Plaintiff instituted this suit, alleging that approximately two and one-half miles west of Homer, Claiborne parish, Louisiana, on what is known as the Homer Oil Fields Road, said road goes up the rise of one hill, down the other side, and up another hill; that at approximately 6:45 p. m. on November 11, 1928, a light truck loaded with hay belonging to defendant J. -E. Stiles, was left parked in the approximate center of said road, the truck facing towards the oil fields approximately thirty or forty feet up the rise of the second hill; that one layer of hay was placed in the bed of the truck, and between the first layer of hay and the remainder of the hay in the truck three skinned wooden poles had been loaded, the poles projecting from the rear of the truck approximately six or seven feet in the direction of Ho-i mer, and that one of the poles projecting six or seven feet had worked around so that it projected at an angle of some thirty or forty degrees from the bed of the truck to the left of the rear of said truck, the end of the pole projecting out into the approximate center of the path of any car seeking to pass the truck.

He further alleges that at 6:45 p. m. on November 11, 1928, it was good dark and that said truck had no lights, either front or rear, nor did it have any danger signal of any character whatsoever on the truck or poles, nor was the truck equipped with either front or rear lights.

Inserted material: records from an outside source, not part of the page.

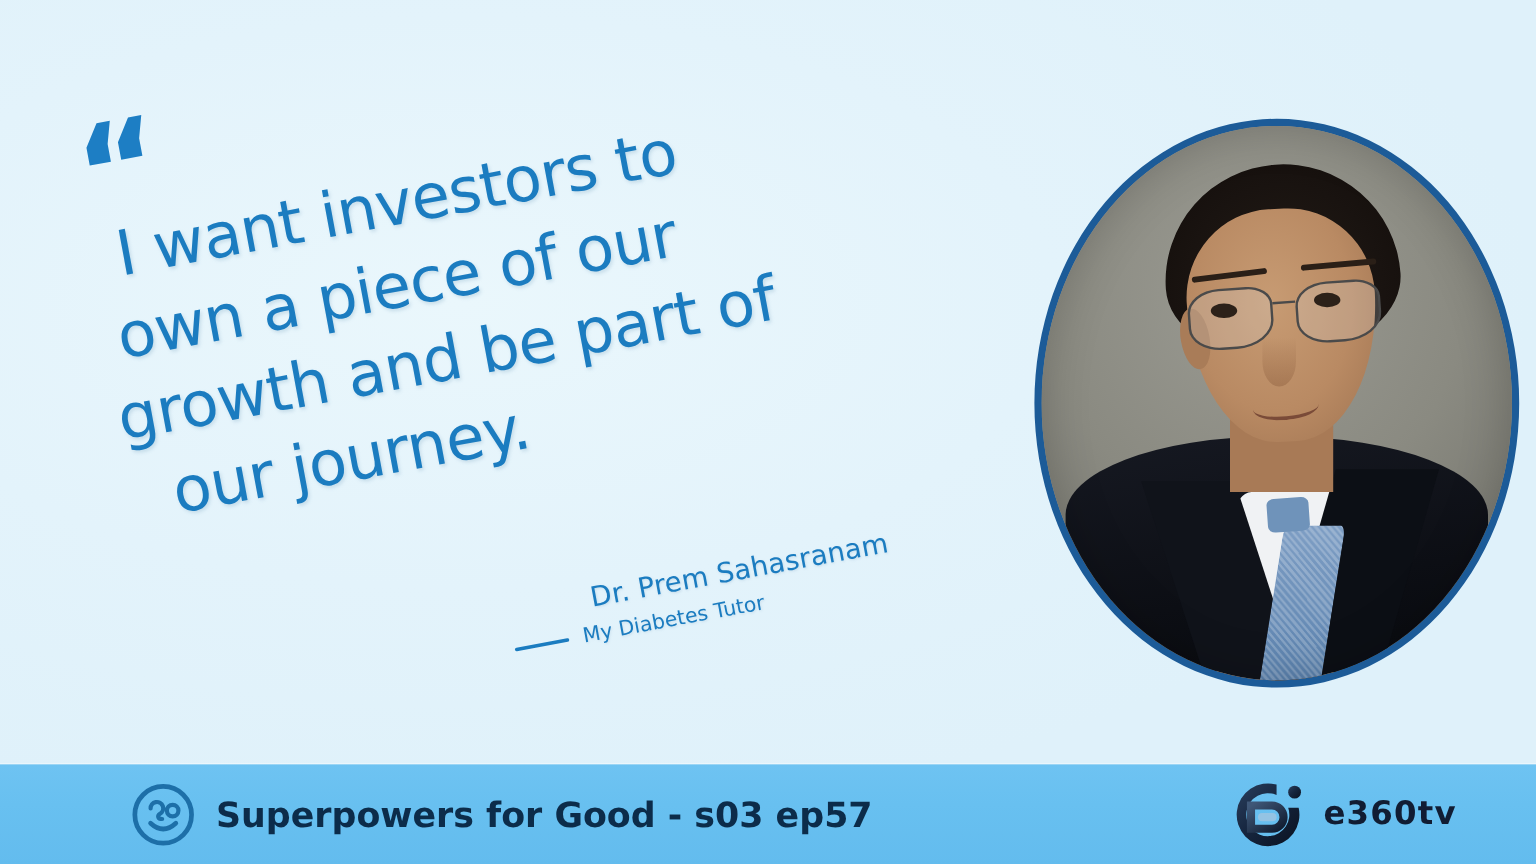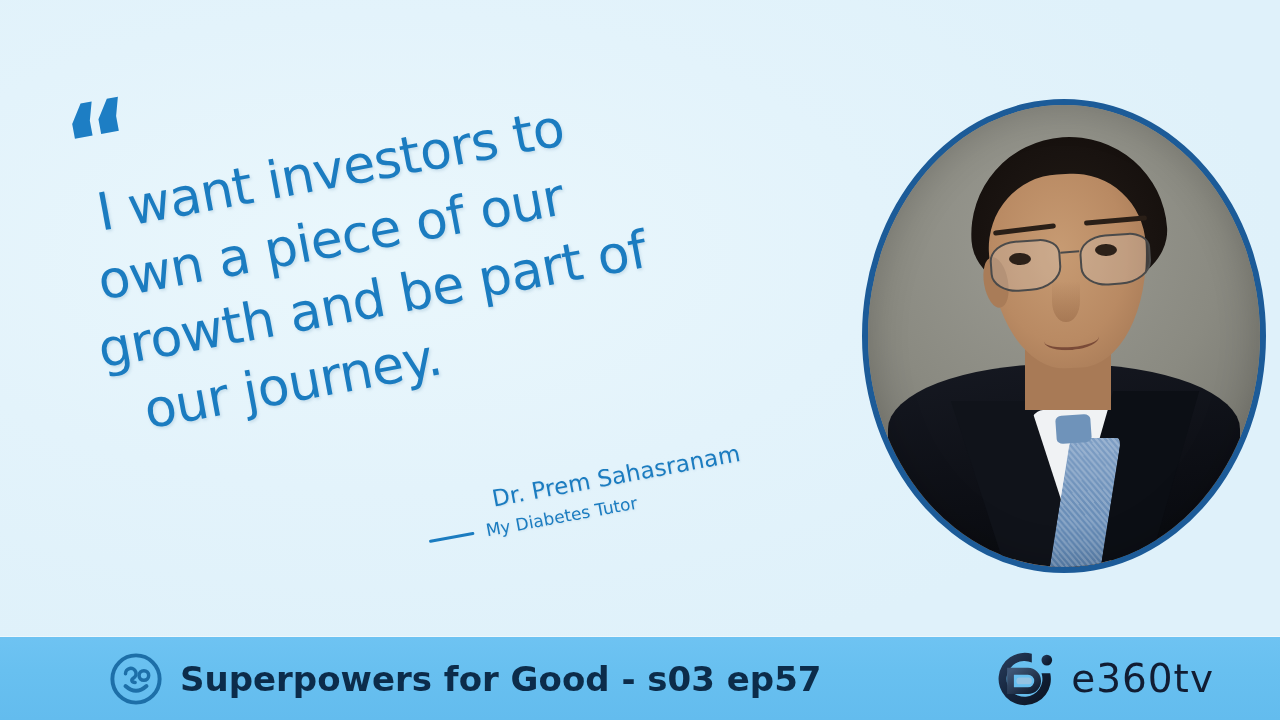--- a/index.html
+++ b/index.html
@@ -335,7 +335,7 @@
   }
   .show-title {
     font-family: "DejaVu Sans", sans-serif;
-    font-size: 34px;
+    font-size: 29px;
     font-weight: 700;
     color: #0c2c4a;
     letter-spacing: 0px;

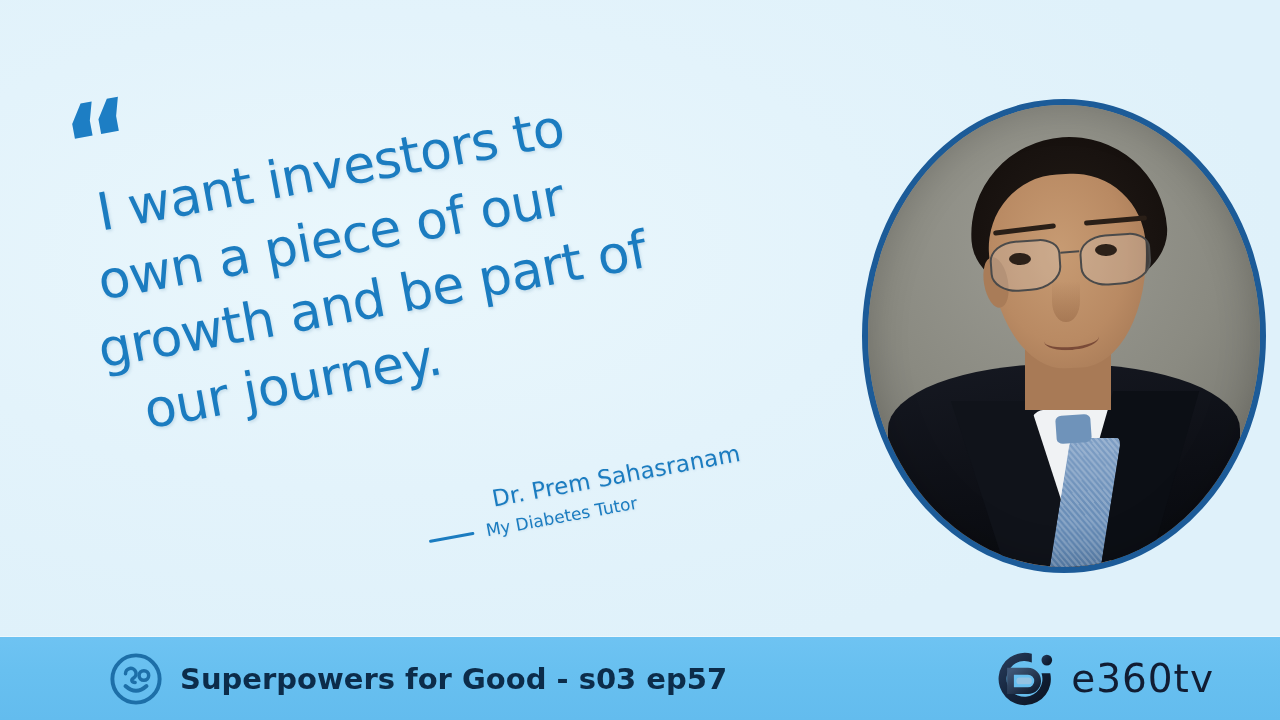--- a/index.html
+++ b/index.html
@@ -356,8 +356,8 @@
   }
   .brand-text {
     font-family: "DejaVu Sans", sans-serif;
-    font-size: 39px;
-    font-weight: 400;
+    font-size: 27px;
+    font-weight: 700;
     color: #111d33;
     letter-spacing: 1px;
     white-space: nowrap;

He further alleges that said truck had been operated by and was in charge of a negro employee by the name of Dennis Richardson, in the employ of J. E. Stiles, who, at the time of the accident, was engaged within the scope of this employment, and that said truck was left unattended in the approximate center of the said road, without any danger signals of any kind whatsoever, designed or intended to notify any person traveling said road of the dangerous character of said obstruction.

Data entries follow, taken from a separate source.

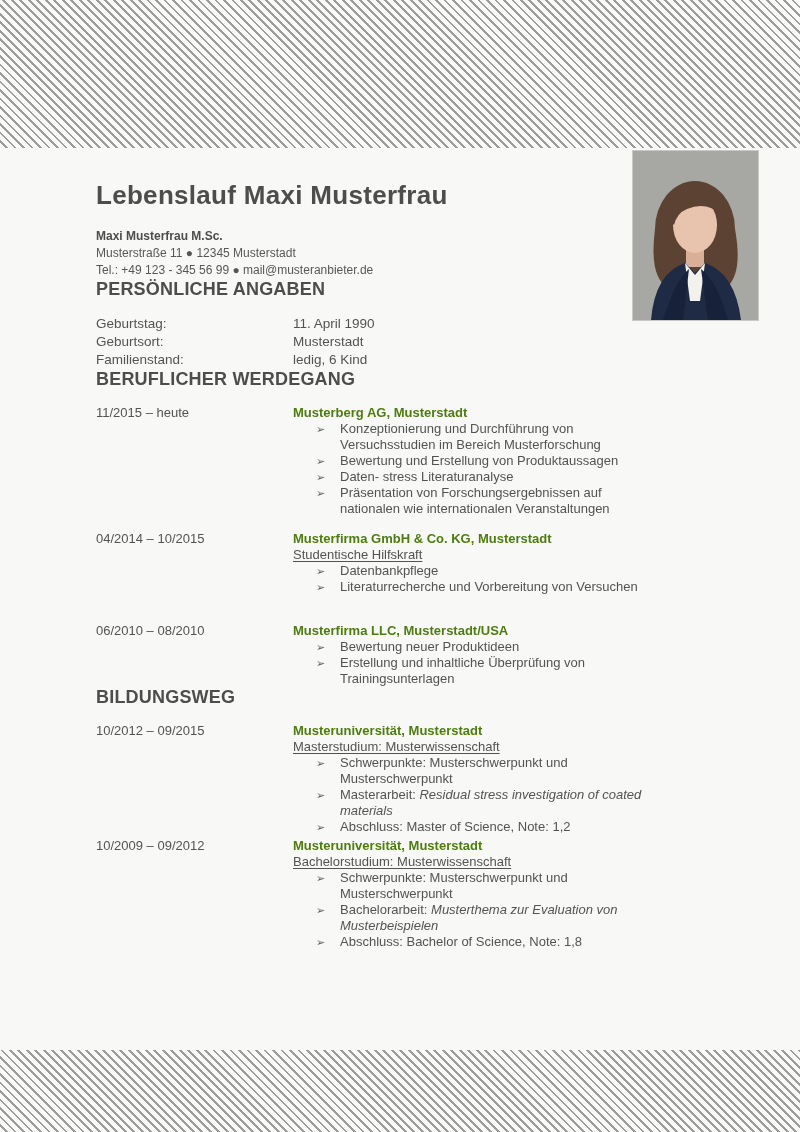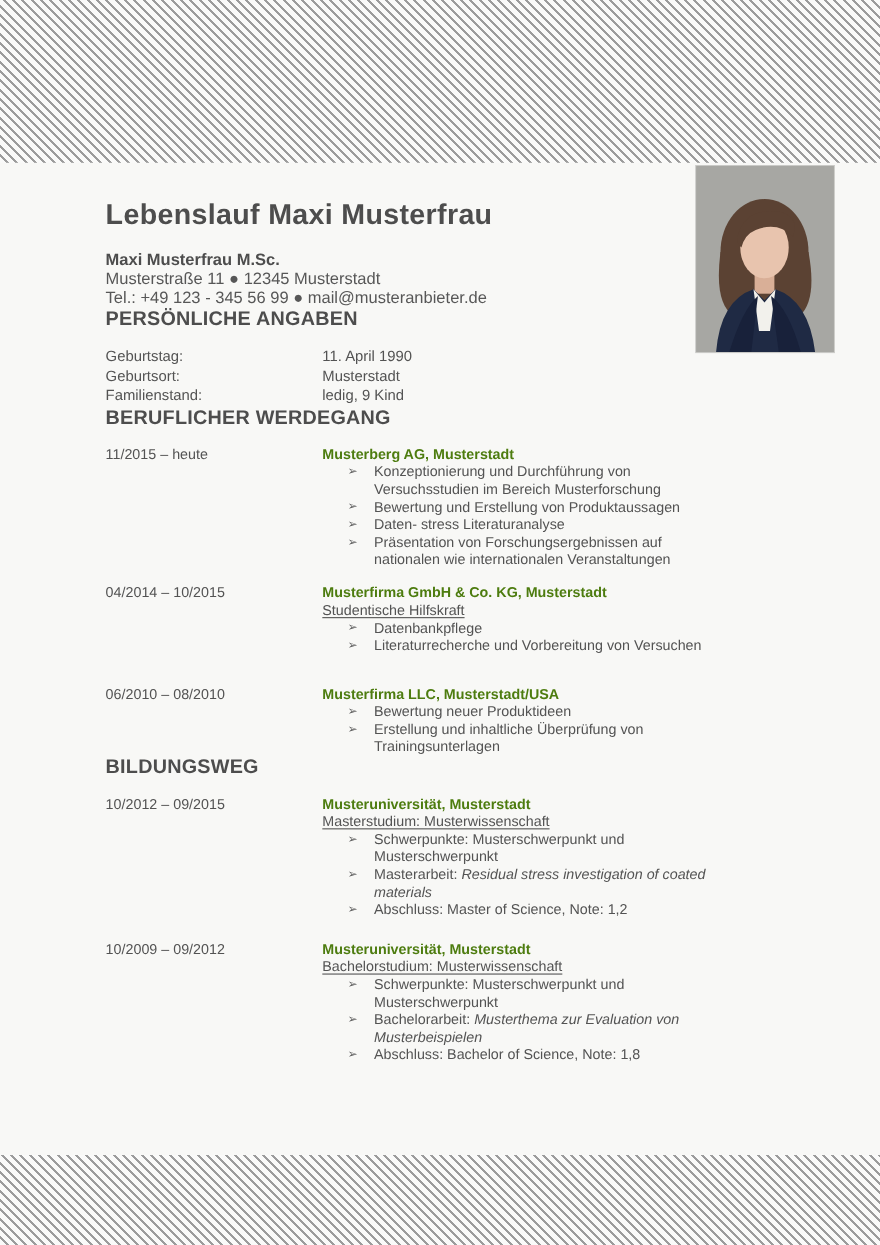--- a/index.html
+++ b/index.html
@@ -39,7 +39,7 @@
     color: #4d4d4d; letter-spacing: 0.3px;
     margin: 33px 0 0 0;
   }
-  .contact { margin-top: 19px; font-size: 15px; line-height: 17px; color: #575757; }
+  .contact { margin-top: 19px; font-size: 12px; line-height: 17px; color: #575757; }
   .contact .name { font-weight: bold; color: #4d4d4d; }
 
   h2.sec {

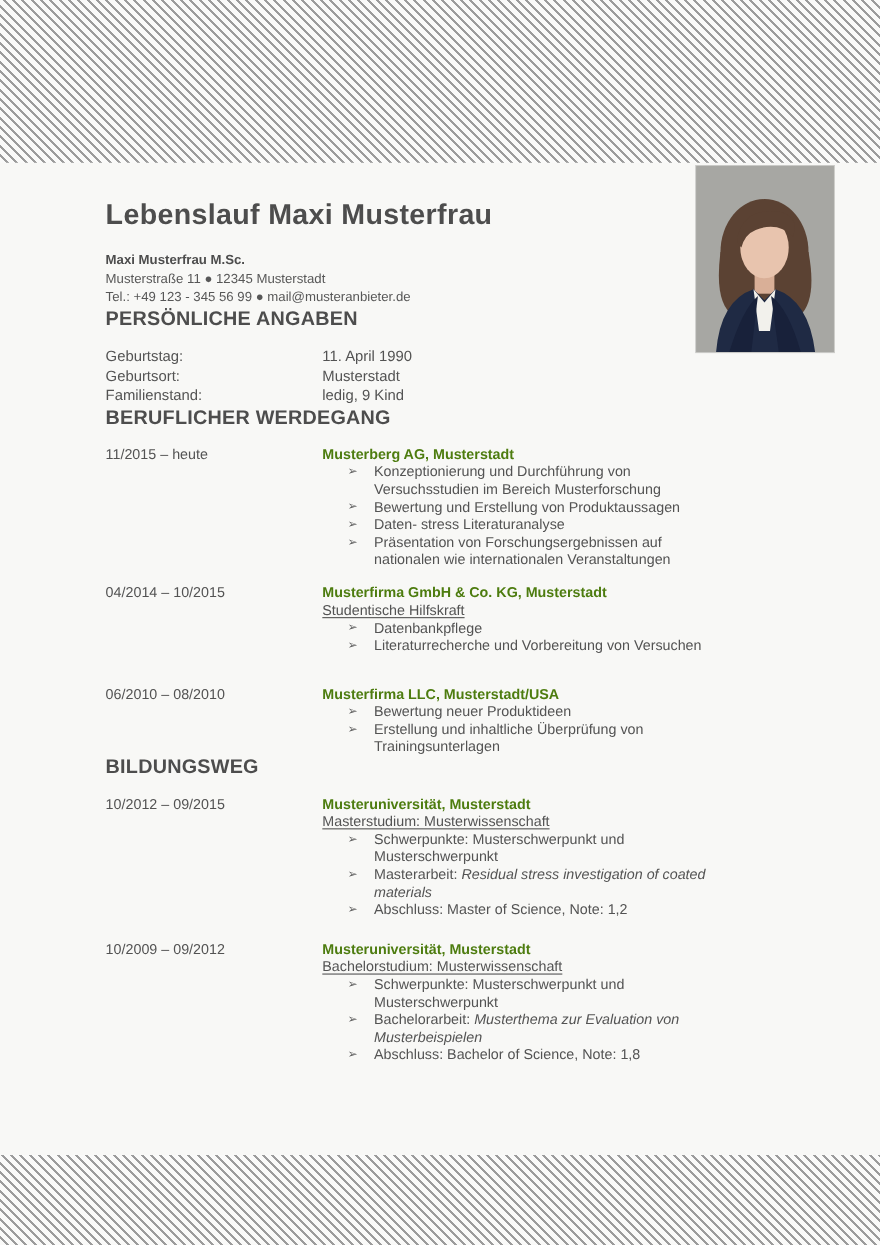--- a/index.html
+++ b/index.html
@@ -114,7 +114,7 @@
       </div>
       <div class="prow">
         <span class="lbl">Familienstand:</span>
-        <span class="val">ledig, 9 Kind</span>
+        <span class="val">ledig, 6 Kind</span>
       </div>
     </div>
 

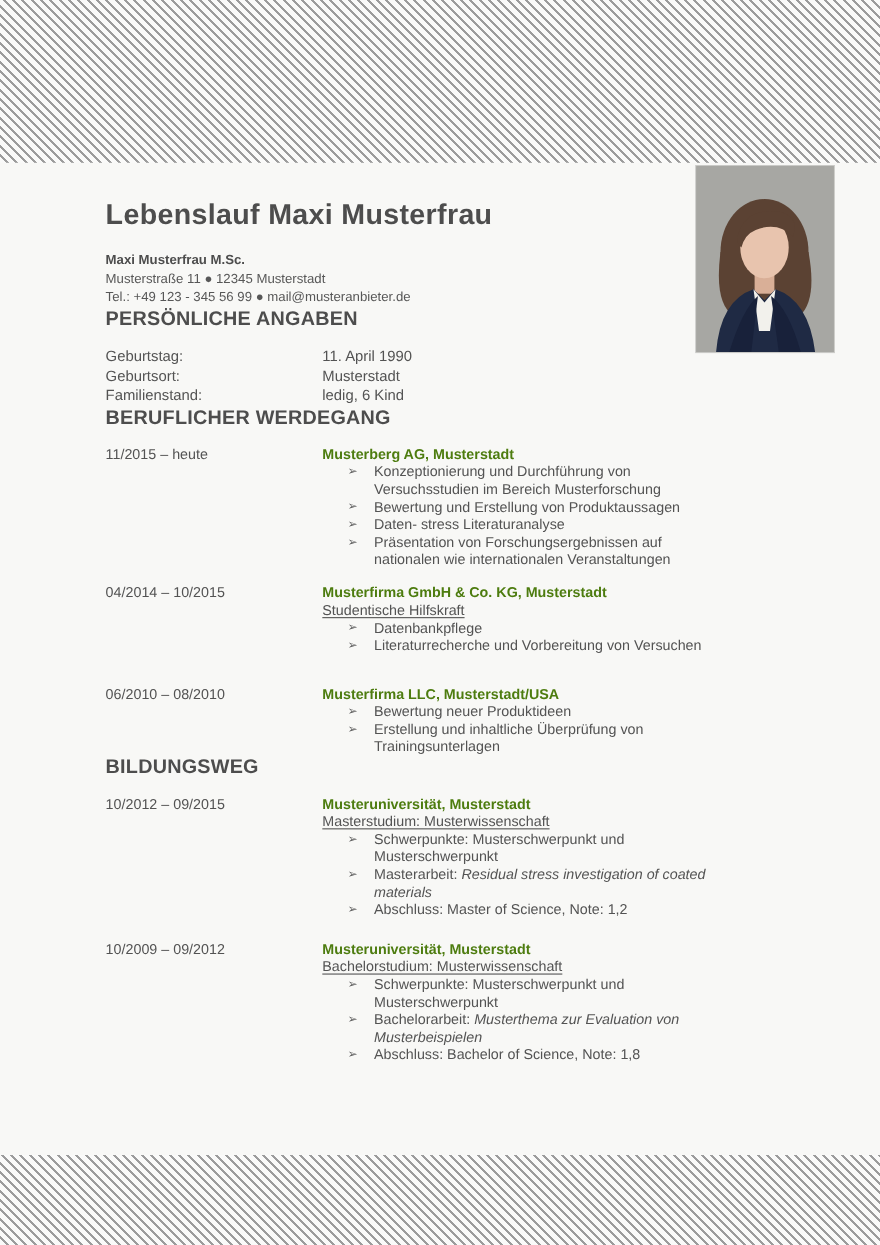--- a/index.html
+++ b/index.html
@@ -68,7 +68,7 @@
   .m-e1 { margin-bottom: 14px; }
   .m-e2 { margin-bottom: 28px; }
   .m-e3 { margin-bottom: 0; }
-  .m-ed1 { margin-bottom: 20px; }
+  .m-ed1 { margin-bottom: 3px; }
 </style>
 </head>
 <body>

He further alleges that at approximately 6:45 p. m. on that day he, the plaintiff, in a Pontiac sedan, was traveling at a moderate rate of speed, operating same in a careful and prudent manner, observing all the rules of traffic, upon the road above described, from Homer, Louisiana, to the Homer Oil Fields, west of said town; that it was dark at the time, and plaintiff had put on his lights on his car [150]*150prior to reaching Homer and had the lights on his car burning at the time he reached the location of the parked truck; that in descending the hill situated just to the rear of the location of said truck the truck was not visible to plaintiff and only became visible as he reached the bottom of' said hill and began to take the rise of the hill upon the side of which the truck was parked, and that the truck became visible to plaintiff only when his car was approximately twenty feet from the rear of said truck; and that in order to-avoid running directly into the rear of the truck he swerved his car to the left, to pass the truck on the left side, and would have passed the truck without a collision had it not been for the ¡pole heretofore described projecting in an angular direction from the rear of said truck, directly in his path. That the pole was a white wood, freshly skinned pole, and was not visible to plaintiff as he approached the truck.

The car of petitioner came in contact with the end of said pole, the pole entering the car through the right side of the windshield, striking petitioner on the right side of the lower jaw, tearing away his lower jaw and going through and projecting beyond the left door of his car.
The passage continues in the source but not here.